_Required action_
Your answer must consist of every line from the data below that includes the word "months".

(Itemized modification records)
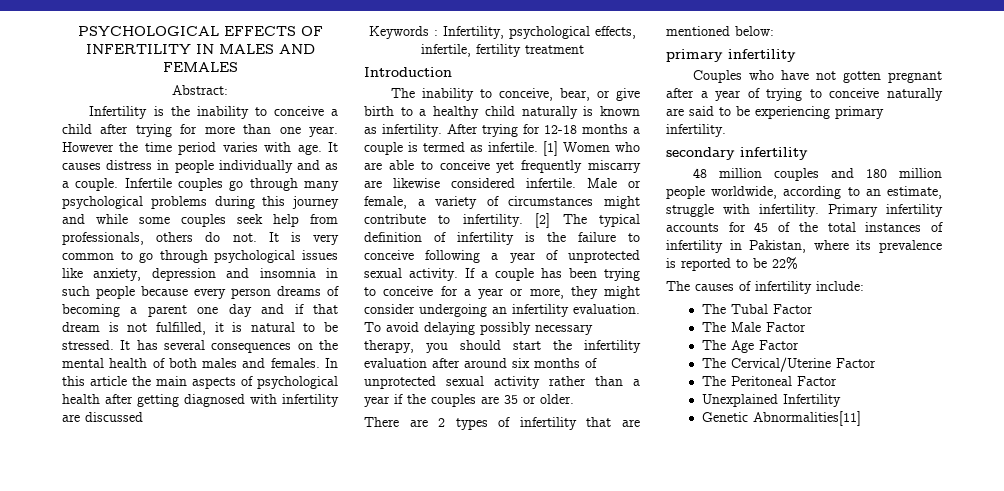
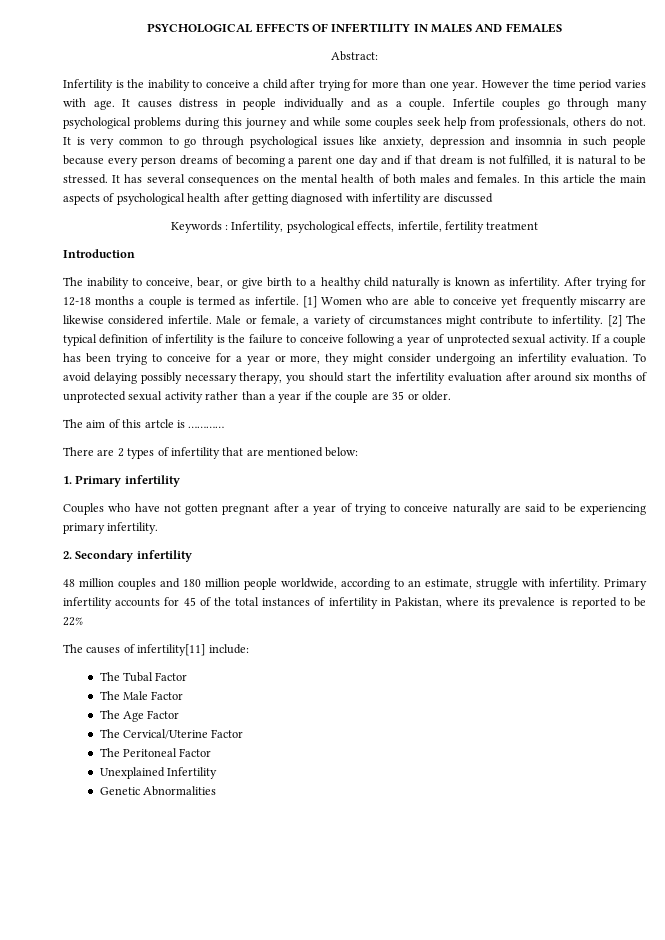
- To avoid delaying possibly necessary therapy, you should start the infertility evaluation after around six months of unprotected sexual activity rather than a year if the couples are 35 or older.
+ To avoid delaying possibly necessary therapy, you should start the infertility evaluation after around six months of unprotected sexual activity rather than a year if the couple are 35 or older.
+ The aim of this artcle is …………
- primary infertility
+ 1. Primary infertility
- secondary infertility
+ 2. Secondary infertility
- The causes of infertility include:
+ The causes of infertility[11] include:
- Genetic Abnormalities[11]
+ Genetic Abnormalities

_Reply_
- To avoid delaying possibly necessary therapy, you should start the infertility evaluation after around six months of unprotected sexual activity rather than a year if the couples are 35 or older.
+ To avoid delaying possibly necessary therapy, you should start the infertility evaluation after around six months of unprotected sexual activity rather than a year if the couple are 35 or older.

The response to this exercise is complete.